Each record below should be output verbatim, without pictures.

Revision tracking records:
Segment Open
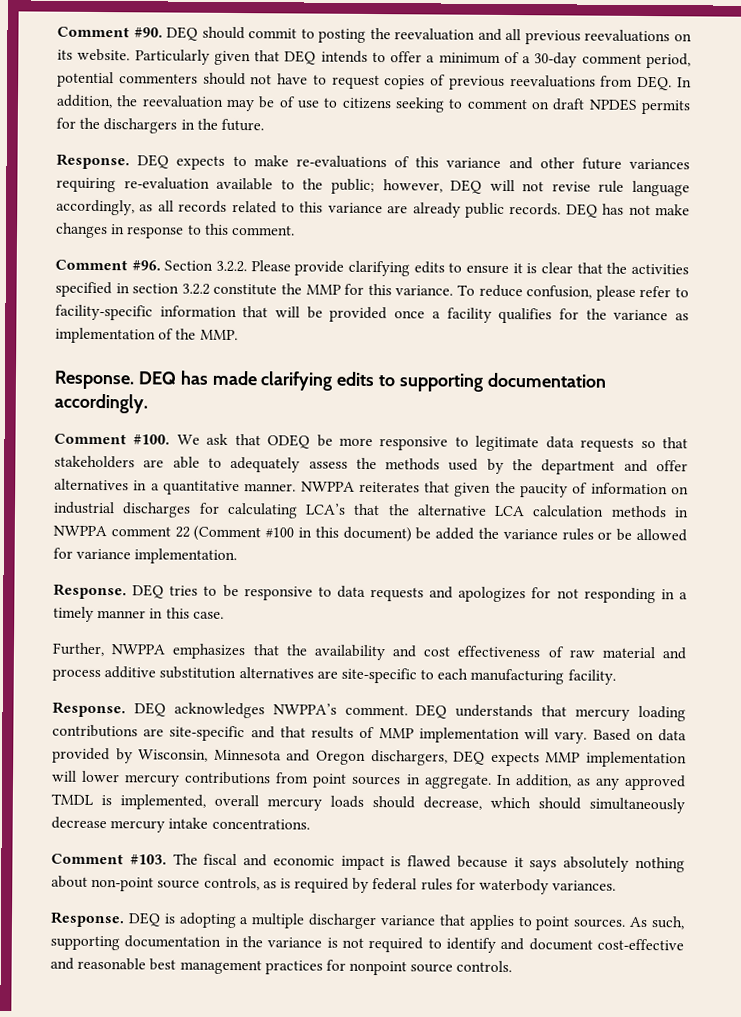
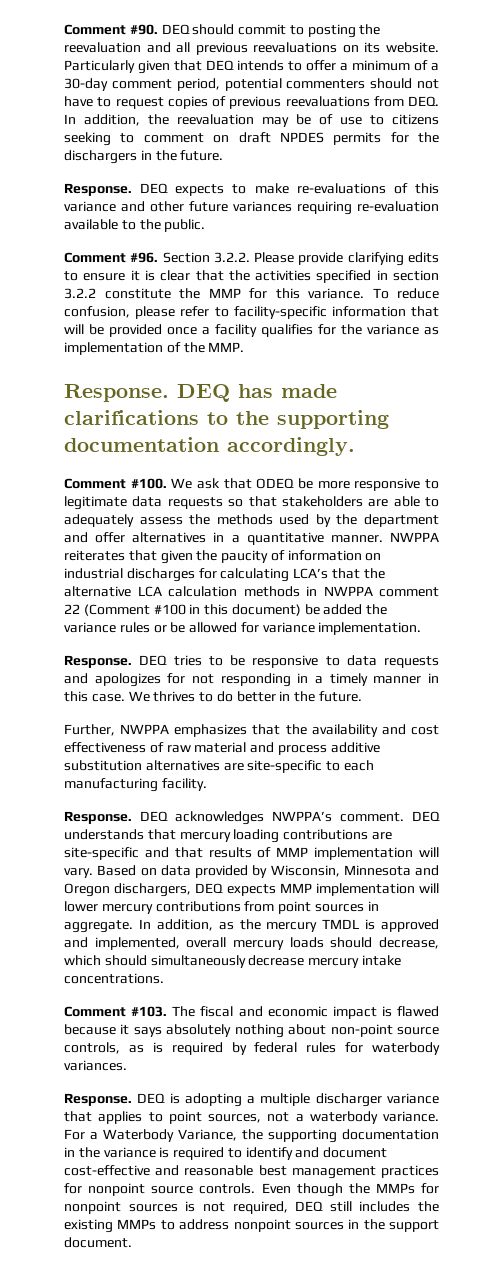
- DEQ expects to make re-evaluations of this variance and other future variances requiring re-evaluation available to the public; however, DEQ will not revise rule language accordingly, as all records related to this variance are already public records. DEQ has not make changes in response to this comment.
+ DEQ expects to make re-evaluations of this variance and other future variances requiring re-evaluation available to the public.
- DEQ has made clarifying edits to supporting documentation accordingly.
+ DEQ has made clarifications to the supporting documentation accordingly.
+ We thrives to do better in the future.
- In addition, as any approved TMDL is implemented, overall mercury loads should decrease, which should simultaneously decrease mercury intake concentrations.
+ In addition, as the mercury TMDL is approved and implemented, overall mercury loads should decrease, which should simultaneously decrease mercury intake concentrations.
- DEQ is adopting a multiple discharger variance that applies to point sources. As such, supporting documentation in the variance is not required to identify and document cost-effective and reasonable best management practices for nonpoint source controls.
+ DEQ is adopting a multiple discharger variance that applies to point sources, not a waterbody variance. For a Waterbody Variance, the supporting documentation in the variance is required to identify and document cost-effective and reasonable best management practices for nonpoint source controls.
+ Even though the MMPs for nonpoint sources is not required, DEQ still includes the existing MMPs to address nonpoint sources in the support document.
Segment Closed
Your response —
- DEQ expects to make re-evaluations of this variance and other future variances requiring re-evaluation available to the public; however, DEQ will not revise rule language accordingly, as all records related to this variance are already public records. DEQ has not make changes in response to this comment.
+ DEQ expects to make re-evaluations of this variance and other future variances requiring re-evaluation available to the public.
- DEQ has made clarifying edits to supporting documentation accordingly.
+ DEQ has made clarifications to the supporting documentation accordingly.
+ We thrives to do better in the future.
- In addition, as any approved TMDL is implemented, overall mercury loads should decrease, which should simultaneously decrease mercury intake concentrations.
+ In addition, as the mercury TMDL is approved and implemented, overall mercury loads should decrease, which should simultaneously decrease mercury intake concentrations.
- DEQ is adopting a multiple discharger variance that applies to point sources. As such, supporting documentation in the variance is not required to identify and document cost-effective and reasonable best management practices for nonpoint source controls.
+ DEQ is adopting a multiple discharger variance that applies to point sources, not a waterbody variance. For a Waterbody Variance, the supporting documentation in the variance is required to identify and document cost-effective and reasonable best management practices for nonpoint source controls.
+ Even though the MMPs for nonpoint sources is not required, DEQ still includes the existing MMPs to address nonpoint sources in the support document.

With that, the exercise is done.